- [Task]: Only one stretch of the data below is wanted: the lines starting at the one with "top: 768px ->" and ending at the one with "text: trình ->", both included, given again exactly.

(Beginning of Source material)

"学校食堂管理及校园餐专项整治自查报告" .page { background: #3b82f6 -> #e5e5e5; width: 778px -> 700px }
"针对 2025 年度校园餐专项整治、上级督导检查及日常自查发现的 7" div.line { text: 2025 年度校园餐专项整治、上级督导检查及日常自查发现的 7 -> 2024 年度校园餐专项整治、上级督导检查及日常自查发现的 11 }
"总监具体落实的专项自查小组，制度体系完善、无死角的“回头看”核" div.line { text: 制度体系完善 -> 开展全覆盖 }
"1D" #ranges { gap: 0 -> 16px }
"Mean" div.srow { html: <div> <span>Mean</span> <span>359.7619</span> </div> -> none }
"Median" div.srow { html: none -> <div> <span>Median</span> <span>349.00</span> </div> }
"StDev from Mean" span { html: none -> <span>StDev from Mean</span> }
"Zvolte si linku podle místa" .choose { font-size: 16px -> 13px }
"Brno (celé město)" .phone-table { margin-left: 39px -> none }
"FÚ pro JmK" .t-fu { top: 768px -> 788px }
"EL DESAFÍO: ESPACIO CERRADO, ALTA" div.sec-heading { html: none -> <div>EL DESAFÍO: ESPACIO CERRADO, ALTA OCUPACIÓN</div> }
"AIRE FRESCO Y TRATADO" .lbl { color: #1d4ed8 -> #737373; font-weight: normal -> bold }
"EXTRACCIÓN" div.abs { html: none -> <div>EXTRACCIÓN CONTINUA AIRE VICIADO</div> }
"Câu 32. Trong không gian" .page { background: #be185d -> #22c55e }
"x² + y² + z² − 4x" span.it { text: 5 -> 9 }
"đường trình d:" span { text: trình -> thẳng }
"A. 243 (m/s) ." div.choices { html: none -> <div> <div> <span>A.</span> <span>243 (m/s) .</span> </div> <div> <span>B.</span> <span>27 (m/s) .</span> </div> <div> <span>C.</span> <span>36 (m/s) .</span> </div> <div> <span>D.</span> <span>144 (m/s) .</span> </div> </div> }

(End of Source material)

- [Exercise result]:
"FÚ pro JmK" .t-fu { top: 768px -> 788px }
"EL DESAFÍO: ESPACIO CERRADO, ALTA" div.sec-heading { html: none -> <div>EL DESAFÍO: ESPACIO CERRADO, ALTA OCUPACIÓN</div> }
"AIRE FRESCO Y TRATADO" .lbl { color: #1d4ed8 -> #737373; font-weight: normal -> bold }
"EXTRACCIÓN" div.abs { html: none -> <div>EXTRACCIÓN CONTINUA AIRE VICIADO</div> }
"Câu 32. Trong không gian" .page { background: #be185d -> #22c55e }
"x² + y² + z² − 4x" span.it { text: 5 -> 9 }
"đường trình d:" span { text: trình -> thẳng }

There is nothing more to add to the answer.